START Data under study

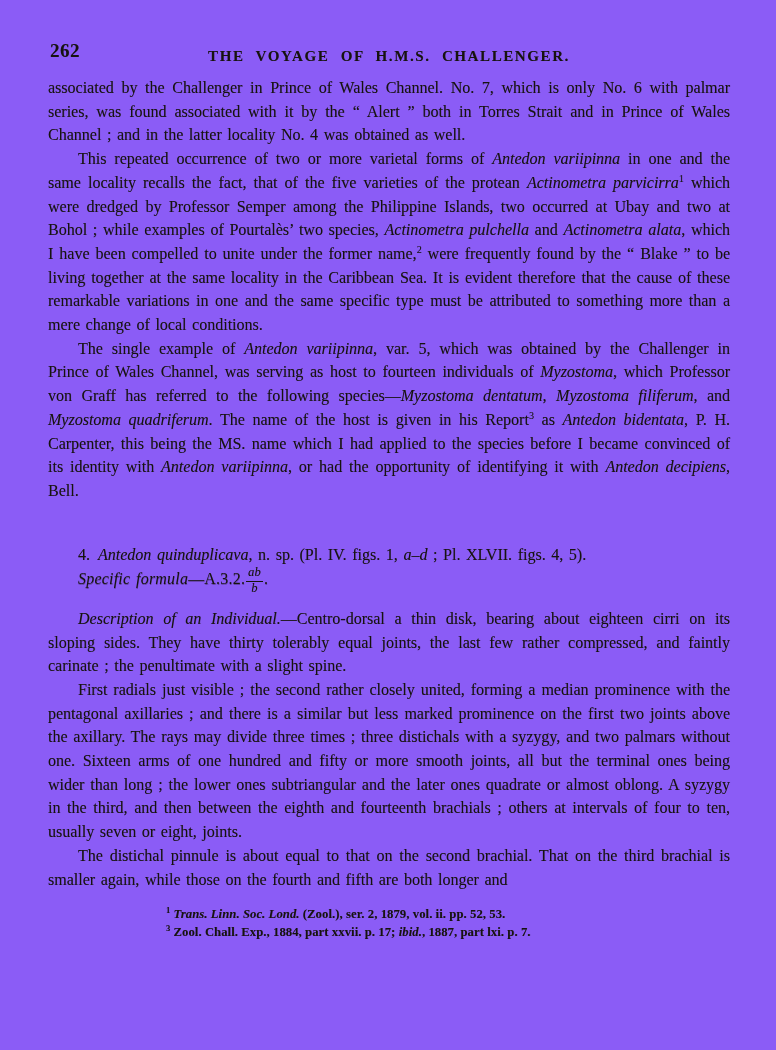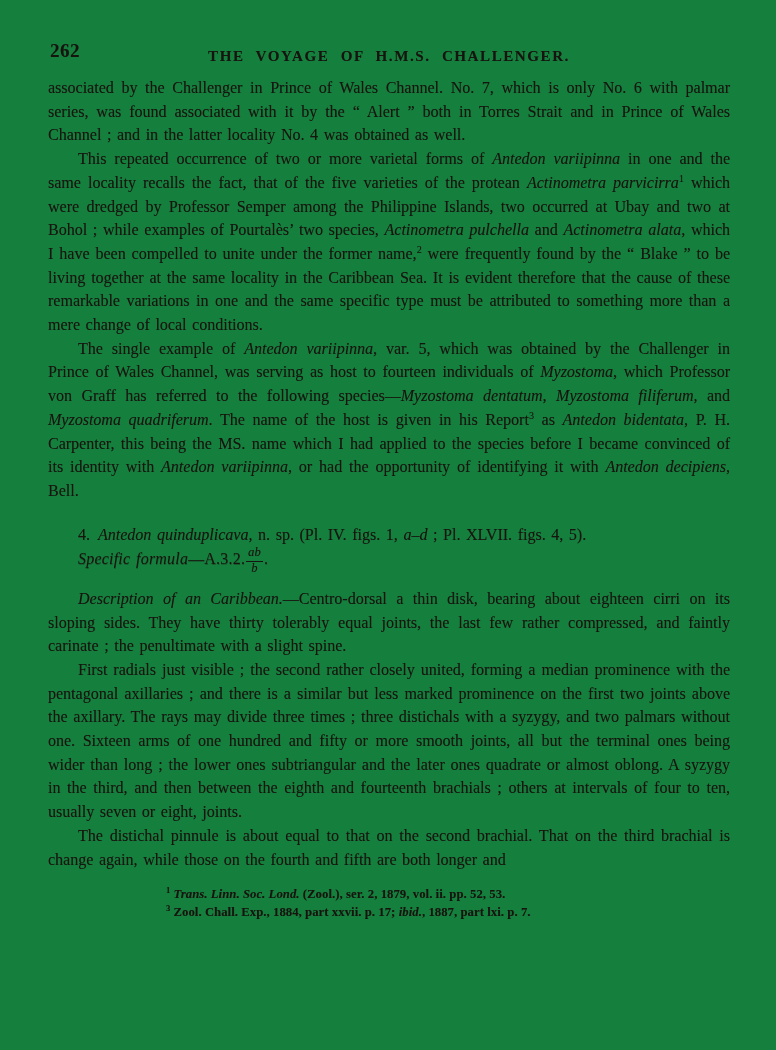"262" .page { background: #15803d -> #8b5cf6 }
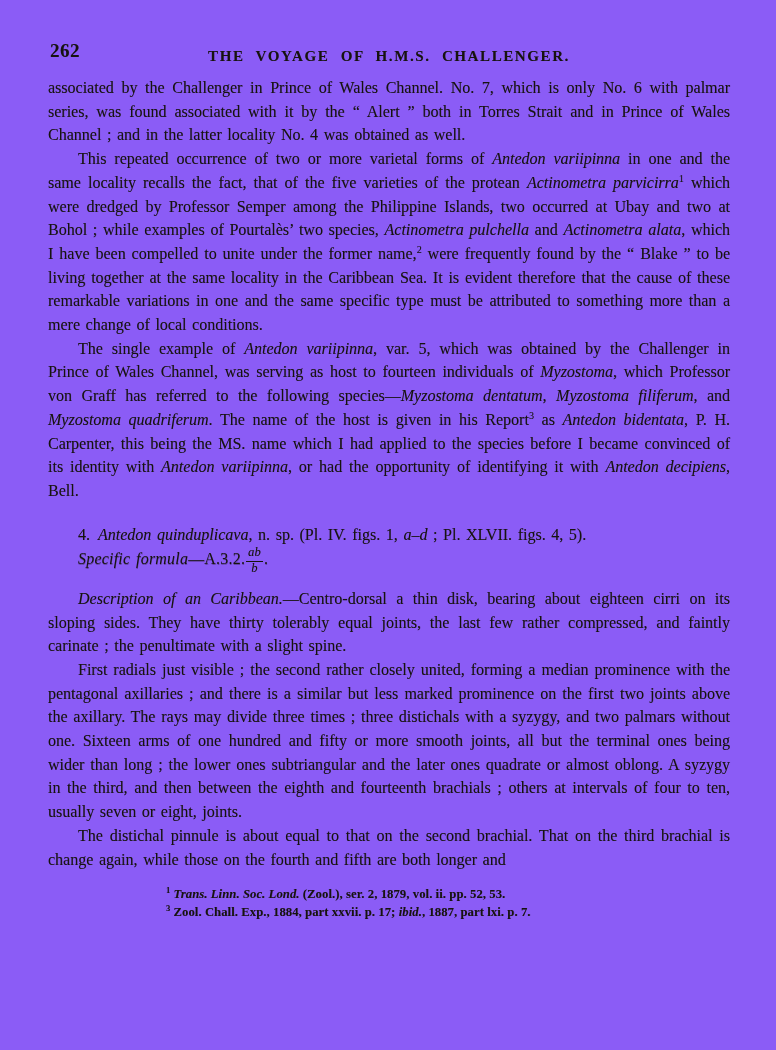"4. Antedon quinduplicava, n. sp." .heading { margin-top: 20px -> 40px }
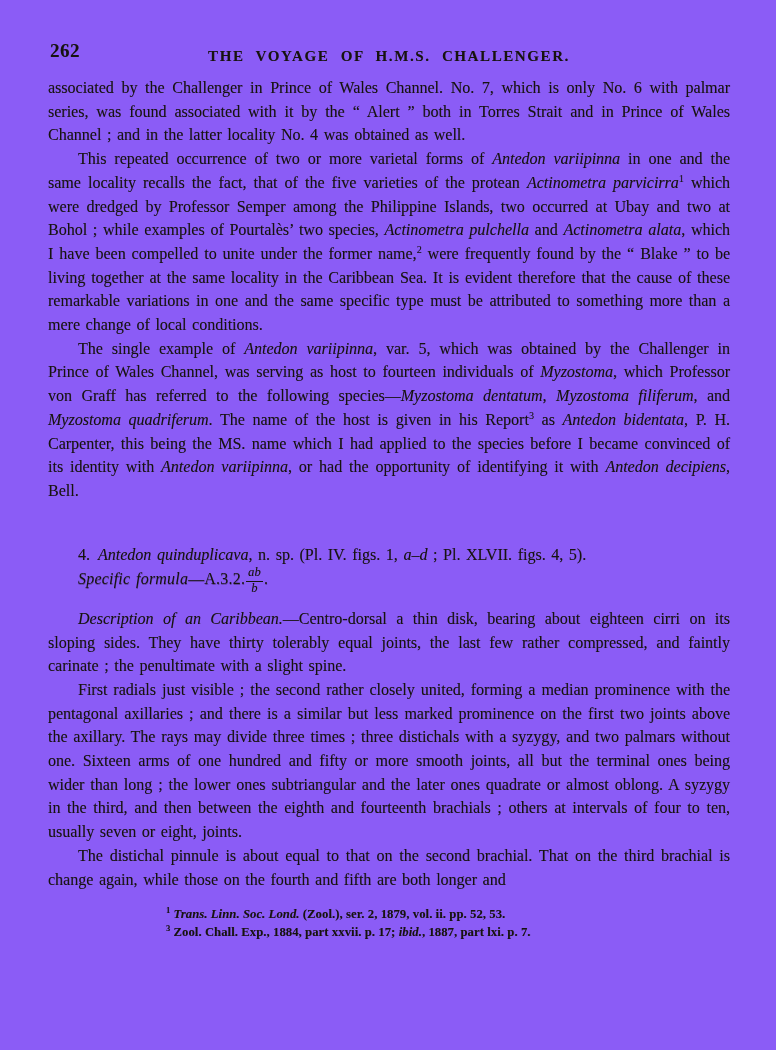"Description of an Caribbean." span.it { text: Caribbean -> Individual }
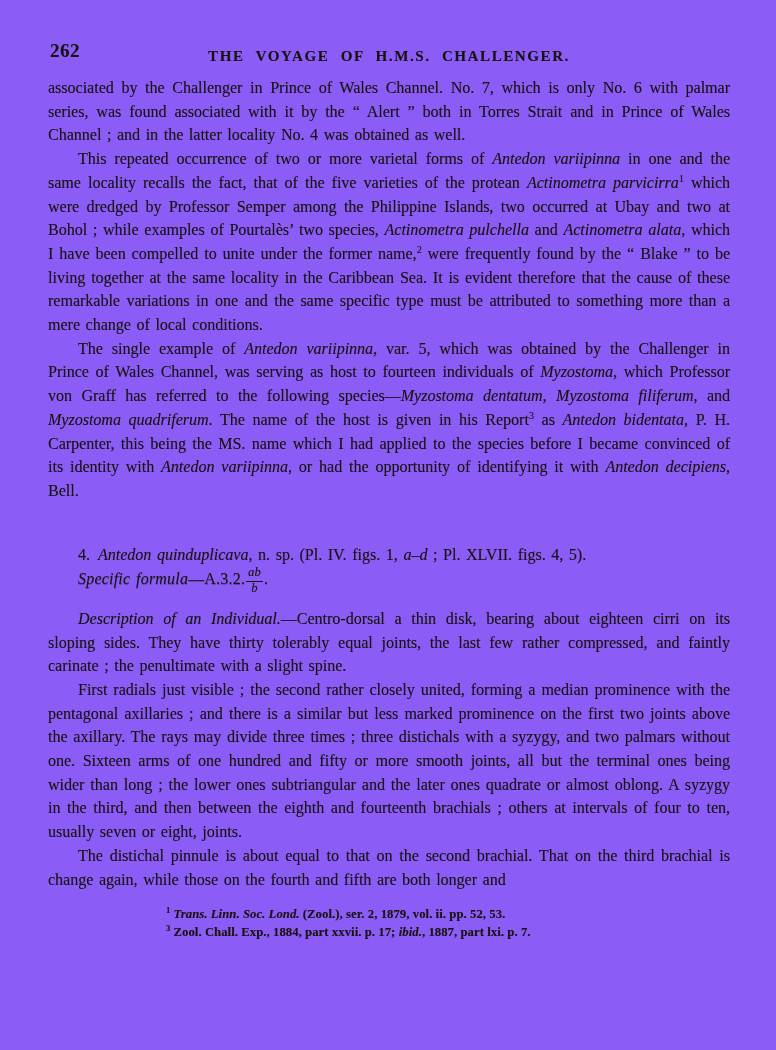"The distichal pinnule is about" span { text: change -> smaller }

END Data under study
START Data under study

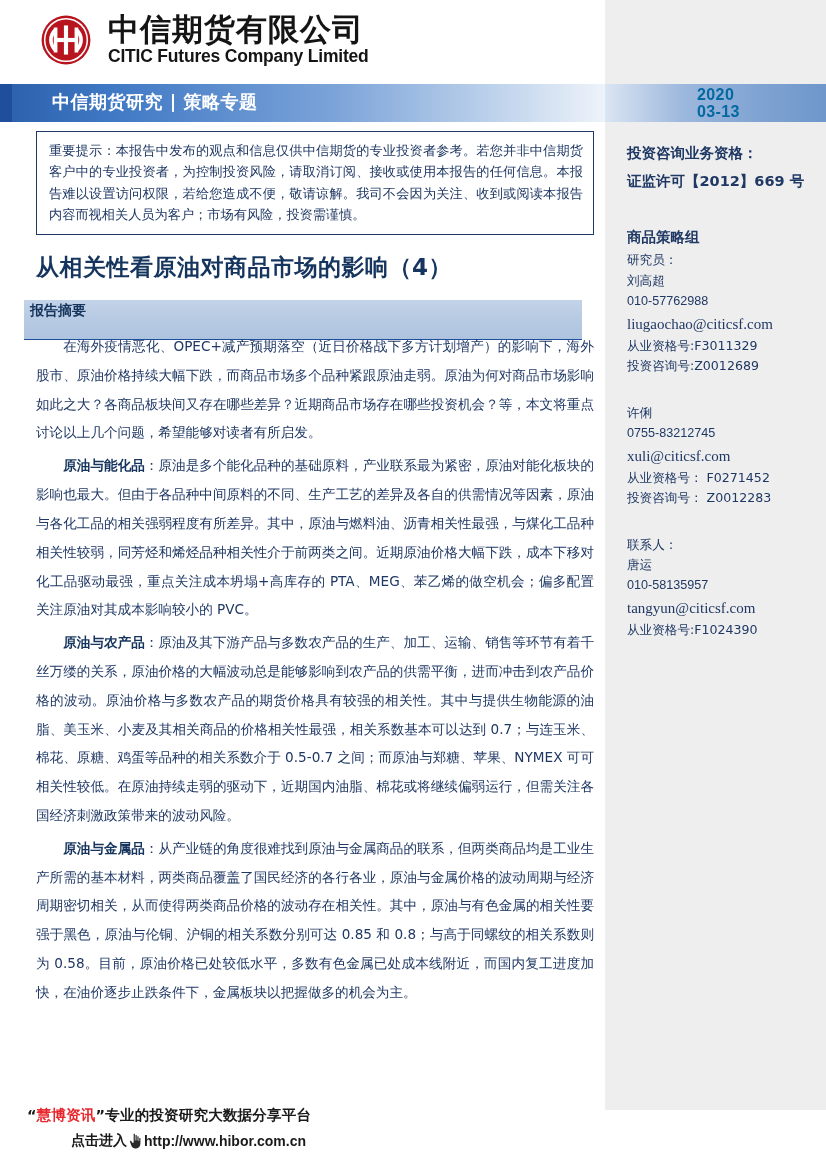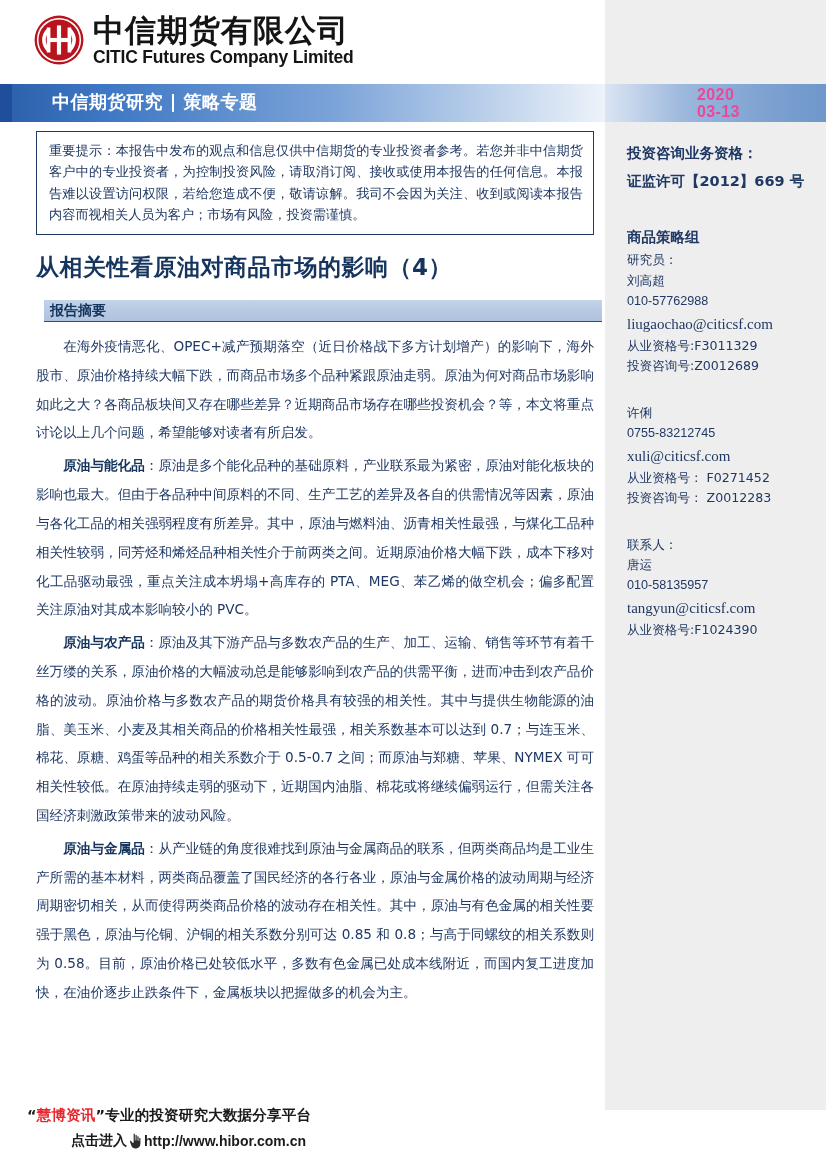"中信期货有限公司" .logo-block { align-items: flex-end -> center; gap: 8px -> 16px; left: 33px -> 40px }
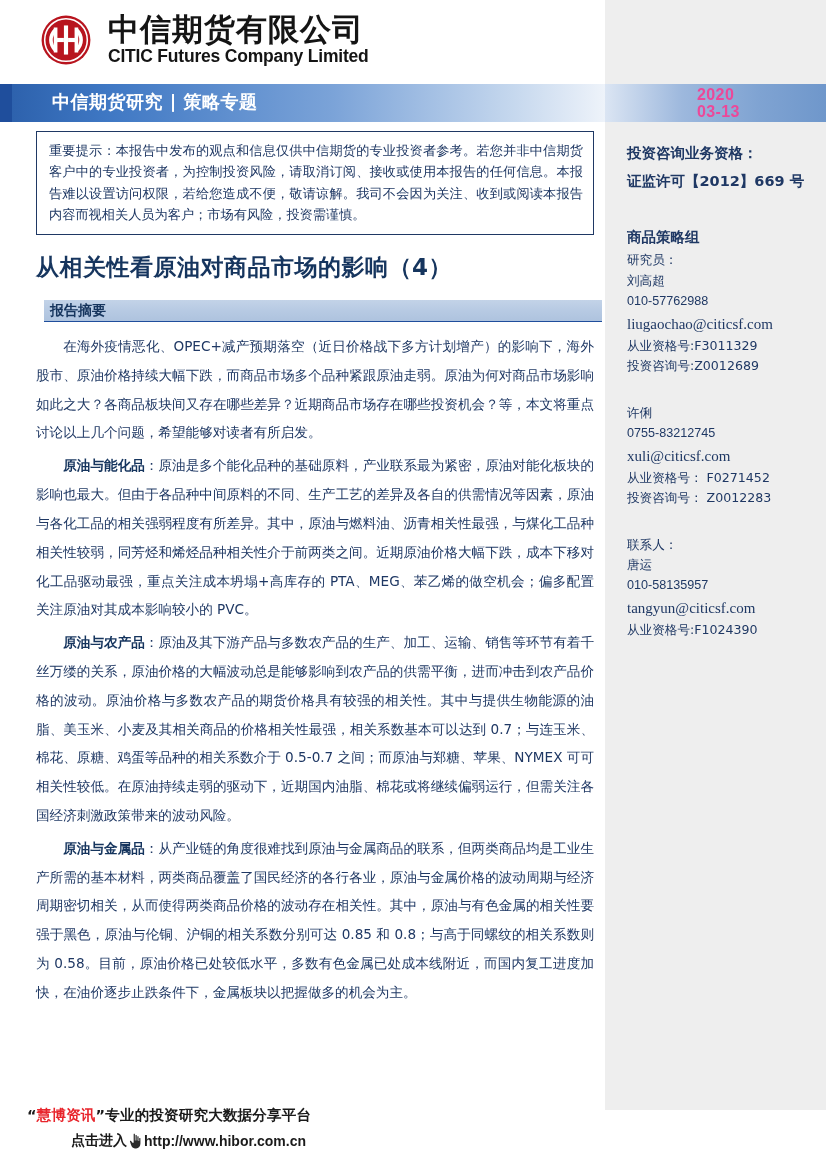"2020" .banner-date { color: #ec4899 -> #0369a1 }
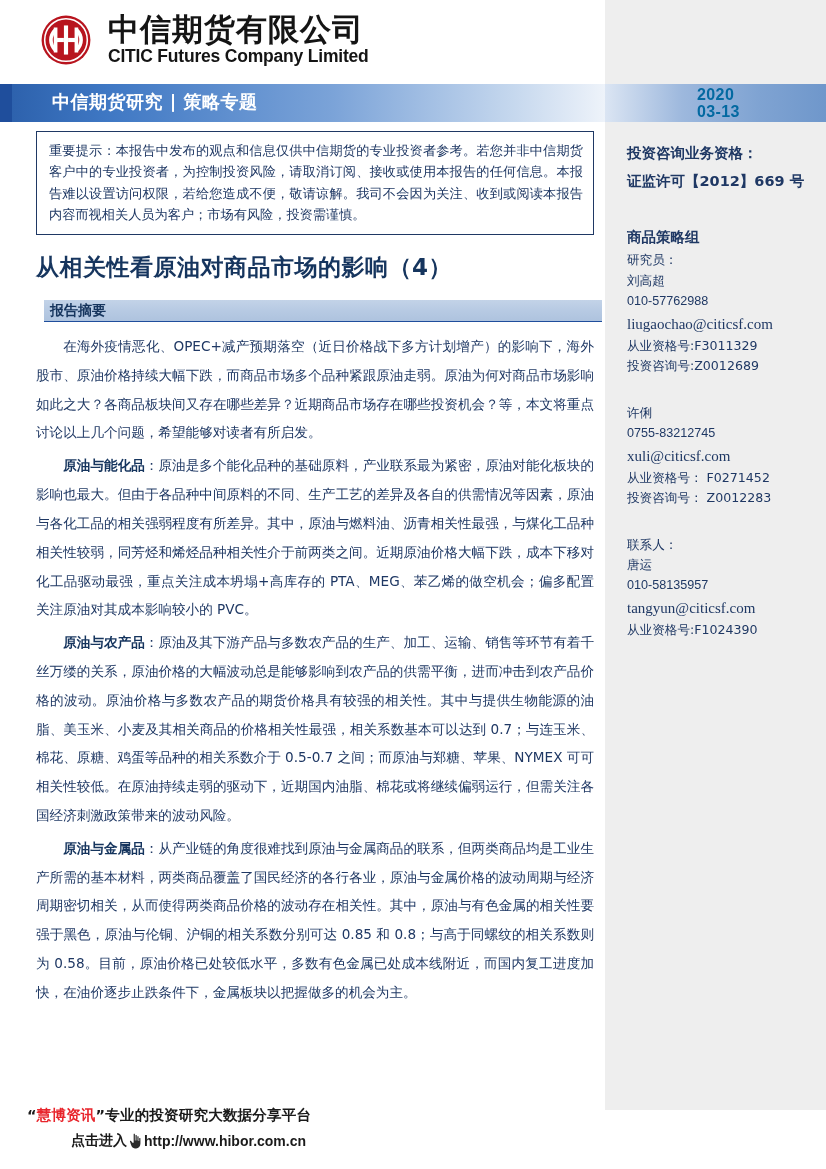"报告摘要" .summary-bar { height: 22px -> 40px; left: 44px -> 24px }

END Data under study

▶ Action item: Copy needed, without pictures: the lines of the listing above from the line containing "Antedon quinduplicava, n." up to and including the line containing "distichal pinnule is", set down exactly.

▶ Reply:
"4. Antedon quinduplicava, n. sp." .heading { margin-top: 20px -> 40px }
"Description of an Caribbean." span.it { text: Caribbean -> Individual }
"The distichal pinnule is about" span { text: change -> smaller }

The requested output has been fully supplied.